EXERCISE OBJECTIVE
Set down the data that follows, exactly and completely.

MATERIAL SHOWN
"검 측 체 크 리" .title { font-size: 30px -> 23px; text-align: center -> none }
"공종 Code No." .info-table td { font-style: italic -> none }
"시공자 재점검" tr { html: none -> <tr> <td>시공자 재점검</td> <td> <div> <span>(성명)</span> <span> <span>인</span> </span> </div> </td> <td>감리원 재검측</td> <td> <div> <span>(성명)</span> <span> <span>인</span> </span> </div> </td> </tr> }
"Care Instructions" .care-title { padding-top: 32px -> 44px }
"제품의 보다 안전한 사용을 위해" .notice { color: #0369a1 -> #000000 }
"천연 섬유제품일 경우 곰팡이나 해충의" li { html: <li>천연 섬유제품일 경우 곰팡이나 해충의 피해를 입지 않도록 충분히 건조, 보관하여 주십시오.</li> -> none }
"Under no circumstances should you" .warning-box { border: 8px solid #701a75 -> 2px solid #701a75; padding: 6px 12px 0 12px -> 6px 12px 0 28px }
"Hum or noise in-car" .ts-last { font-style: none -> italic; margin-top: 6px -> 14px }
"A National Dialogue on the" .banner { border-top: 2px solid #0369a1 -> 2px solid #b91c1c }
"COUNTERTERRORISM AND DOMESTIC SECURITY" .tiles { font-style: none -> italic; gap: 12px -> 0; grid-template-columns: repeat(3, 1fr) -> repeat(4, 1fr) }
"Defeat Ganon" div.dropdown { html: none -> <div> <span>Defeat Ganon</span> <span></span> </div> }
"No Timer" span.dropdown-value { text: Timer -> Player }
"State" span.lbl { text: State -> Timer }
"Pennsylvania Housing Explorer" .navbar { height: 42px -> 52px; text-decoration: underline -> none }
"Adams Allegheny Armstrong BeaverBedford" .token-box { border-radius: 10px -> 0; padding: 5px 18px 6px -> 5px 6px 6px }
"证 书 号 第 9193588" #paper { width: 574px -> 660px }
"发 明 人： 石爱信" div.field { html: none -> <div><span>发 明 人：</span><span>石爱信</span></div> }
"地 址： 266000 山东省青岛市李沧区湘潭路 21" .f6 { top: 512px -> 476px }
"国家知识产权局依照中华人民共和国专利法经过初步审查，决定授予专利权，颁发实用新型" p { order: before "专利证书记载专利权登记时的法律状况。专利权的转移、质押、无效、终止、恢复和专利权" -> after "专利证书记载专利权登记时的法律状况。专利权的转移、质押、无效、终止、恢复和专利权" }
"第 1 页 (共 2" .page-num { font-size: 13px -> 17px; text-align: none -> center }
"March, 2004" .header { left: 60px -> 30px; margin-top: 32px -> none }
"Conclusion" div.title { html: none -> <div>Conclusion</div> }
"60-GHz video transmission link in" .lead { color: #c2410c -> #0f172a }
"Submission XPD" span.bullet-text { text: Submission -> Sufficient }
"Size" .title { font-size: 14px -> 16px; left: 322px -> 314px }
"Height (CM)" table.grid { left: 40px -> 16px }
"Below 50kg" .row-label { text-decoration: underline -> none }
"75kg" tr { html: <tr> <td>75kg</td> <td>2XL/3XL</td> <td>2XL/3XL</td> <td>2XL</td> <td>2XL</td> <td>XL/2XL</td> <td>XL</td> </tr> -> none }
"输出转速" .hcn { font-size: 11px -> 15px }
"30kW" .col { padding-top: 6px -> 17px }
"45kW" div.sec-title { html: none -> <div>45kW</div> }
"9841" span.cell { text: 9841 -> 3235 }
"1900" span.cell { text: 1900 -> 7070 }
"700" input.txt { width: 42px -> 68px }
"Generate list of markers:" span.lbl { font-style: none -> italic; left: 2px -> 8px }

SOLUTION BELOW
"검 측 체 크 리" .title { font-size: 30px -> 23px; text-align: center -> none }
"공종 Code No." .info-table td { font-style: italic -> none }
"시공자 재점검" tr { html: none -> <tr> <td>시공자 재점검</td> <td> <div> <span>(성명)</span> <span> <span>인</span> </span> </div> </td> <td>감리원 재검측</td> <td> <div> <span>(성명)</span> <span> <span>인</span> </span> </div> </td> </tr> }
"Care Instructions" .care-title { padding-top: 32px -> 44px }
"제품의 보다 안전한 사용을 위해" .notice { color: #0369a1 -> #000000 }
"천연 섬유제품일 경우 곰팡이나 해충의" li { html: <li>천연 섬유제품일 경우 곰팡이나 해충의 피해를 입지 않도록 충분히 건조, 보관하여 주십시오.</li> -> none }
"Under no circumstances should you" .warning-box { border: 8px solid #701a75 -> 2px solid #701a75; padding: 6px 12px 0 12px -> 6px 12px 0 28px }
"Hum or noise in-car" .ts-last { font-style: none -> italic; margin-top: 6px -> 14px }
"A National Dialogue on the" .banner { border-top: 2px solid #0369a1 -> 2px solid #b91c1c }
"COUNTERTERRORISM AND DOMESTIC SECURITY" .tiles { font-style: none -> italic; gap: 12px -> 0; grid-template-columns: repeat(3, 1fr) -> repeat(4, 1fr) }
"Defeat Ganon" div.dropdown { html: none -> <div> <span>Defeat Ganon</span> <span></span> </div> }
"No Timer" span.dropdown-value { text: Timer -> Player }
"State" span.lbl { text: State -> Timer }
"Pennsylvania Housing Explorer" .navbar { height: 42px -> 52px; text-decoration: underline -> none }
"Adams Allegheny Armstrong BeaverBedford" .token-box { border-radius: 10px -> 0; padding: 5px 18px 6px -> 5px 6px 6px }
"证 书 号 第 9193588" #paper { width: 574px -> 660px }
"发 明 人： 石爱信" div.field { html: none -> <div><span>发 明 人：</span><span>石爱信</span></div> }
"地 址： 266000 山东省青岛市李沧区湘潭路 21" .f6 { top: 512px -> 476px }
"国家知识产权局依照中华人民共和国专利法经过初步审查，决定授予专利权，颁发实用新型" p { order: before "专利证书记载专利权登记时的法律状况。专利权的转移、质押、无效、终止、恢复和专利权" -> after "专利证书记载专利权登记时的法律状况。专利权的转移、质押、无效、终止、恢复和专利权" }
"第 1 页 (共 2" .page-num { font-size: 13px -> 17px; text-align: none -> center }
"March, 2004" .header { left: 60px -> 30px; margin-top: 32px -> none }
"Conclusion" div.title { html: none -> <div>Conclusion</div> }
"60-GHz video transmission link in" .lead { color: #c2410c -> #0f172a }
"Submission XPD" span.bullet-text { text: Submission -> Sufficient }
"Size" .title { font-size: 14px -> 16px; left: 322px -> 314px }
"Height (CM)" table.grid { left: 40px -> 16px }
"Below 50kg" .row-label { text-decoration: underline -> none }
"75kg" tr { html: <tr> <td>75kg</td> <td>2XL/3XL</td> <td>2XL/3XL</td> <td>2XL</td> <td>2XL</td> <td>XL/2XL</td> <td>XL</td> </tr> -> none }
"输出转速" .hcn { font-size: 11px -> 15px }
"30kW" .col { padding-top: 6px -> 17px }
"45kW" div.sec-title { html: none -> <div>45kW</div> }
"9841" span.cell { text: 9841 -> 3235 }
"1900" span.cell { text: 1900 -> 7070 }
"700" input.txt { width: 42px -> 68px }
"Generate list of markers:" span.lbl { font-style: none -> italic; left: 2px -> 8px }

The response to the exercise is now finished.